Compared to the many hybrids of this type that have preceded it, the Aero-marine has a convincing, unified look that you would expect from a man of Coleman’s background and that takes it clean out of the Rube Goldberg class. Its modified delta wing structure in particular reflects Coleman’s recent experience as test pilot on the Navy XFY-1 Convair Pogo, the vertical takeoff fighter. For his achievement in making the first-ever flights in this radical type of plane Coleman won the 1955 Harmon Trophy.

In his design Coleman has concentrated on creating a go-anywhere airplane—which meant cutting down on its performance as a car or boat. As a car it will be a power tricycle with a top speed of 50 mph. Power for humming down the highway will be fed to the rear wheels of the landing gear; steering will be through the single front wheel. As a boat—well, it’ll float fine. If you want to go up the lake for more bait, why not let down the hydro-ski under the hull and make a short hop of it?

But as a plane the Aeromarine is expected to show considerable class. It will have a range of 800 miles on 80 gallons of gas, a top speed of 225 mph. Cruising speed, with five aboard, will be 200 mph. It will take off with a run of 800 feet, land at 57 mph. Simple controls and instruments, plus the stability and no-stall characteristics of the delta wing, will make flying easy for anyone.

One device designed just for the amateur pilot is a miniature delta wing mounted on a fulcrum on the nose of the Aeromarine. This “radiator ornament” will tell the pilot at a glance if his plane is in a safe altitude in relation to airspeed and wind—the most important thing to know when flying a delta wing.

An extremely advanced feature for high lift on takeoff and landing will be a system for sucking boundary air off the leading edge of the wing. This will be an aid rather than a necessity; if the system conks out it will still be quite simple to land or take off safely. •

  1. Toronto says: June 2, 201110:07 am

    Charlie: I dunno – I think calling your flying car a “Skeetsmobile” is just asking to be shot down by folks with shotguns.

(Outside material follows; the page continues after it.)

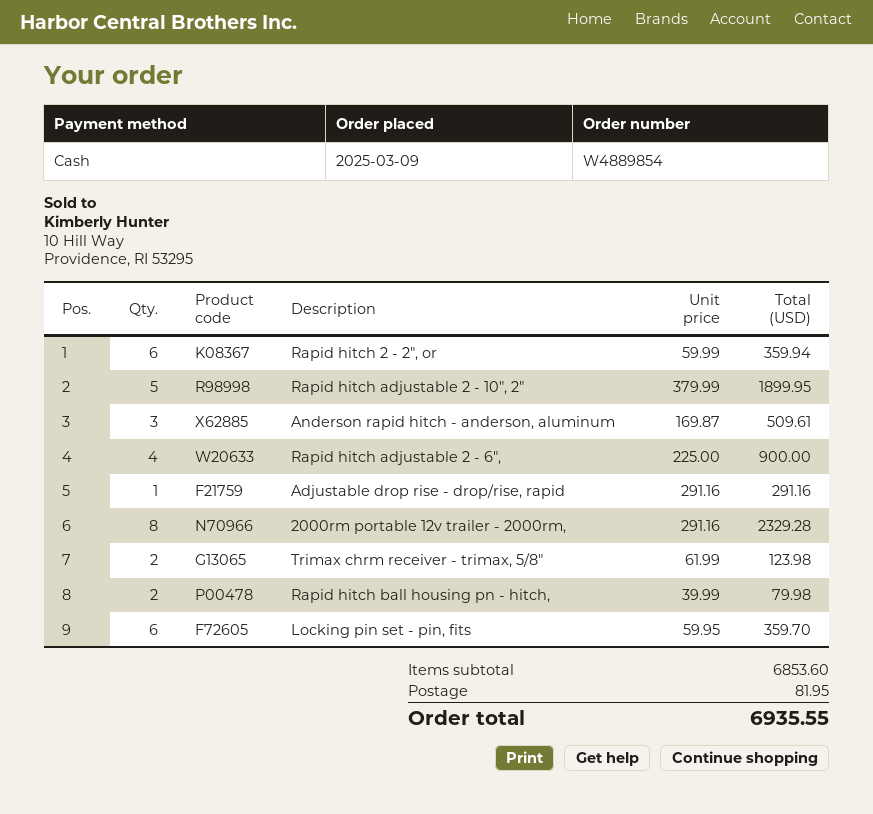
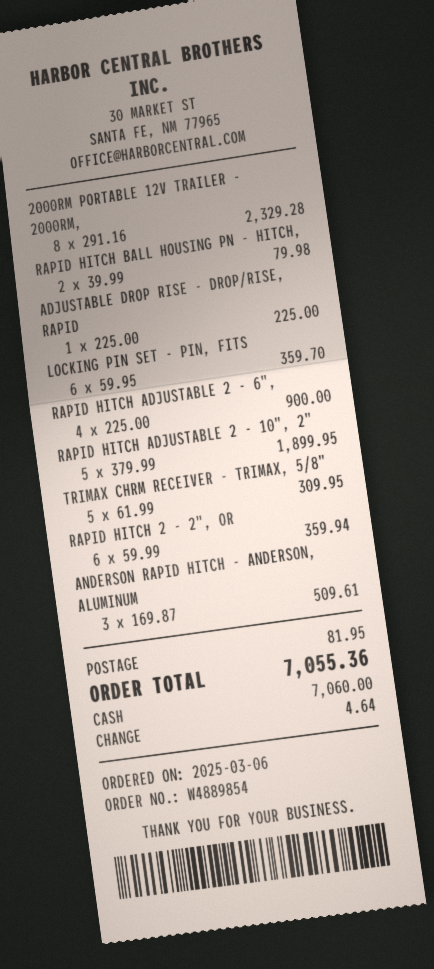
order date: 2025-03-09 -> 2025-03-06
Adjustable drop rise - drop/rise, rapid: 1 x 291.16 = 291.16 -> 1 x 225.00 = 225.00
Trimax chrm receiver - trimax, 5/8": 2 x 61.99 = 123.98 -> 5 x 61.99 = 309.95
total: 6935.55 -> 7055.36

  2. John says: June 2, 201110:24 am

    I still say that The Three Stooges did it best

  3. John says: June 2, 201110:40 am

    The inventor was quite the test pilot http://thetartanterror….

  4. Hirudinea says: June 2, 201111:07 am

    Cool, I’ve always wanted my own Imperial shuttle!…

  5. Charlene says: June 2, 201111:46 am

    It’s too bad that we don’t know what James F. Coleman’s middle name was. If it was Francis, we could call his invention the Frankenflyer.

  6. Jari says: June 2, 20112:57 pm

    “Aeromarine” sounds like something from France.

  7. Marty Coleman says: June 3, 20113:32 pm

    This is his son and his middle name IS Francis!
    I like the Skeetsmobile for a name, perfect.

  8. John says: June 3, 20113:53 pm

    Marty Coleman » I’m glad that you got my e-mail. Thanks for stopping by.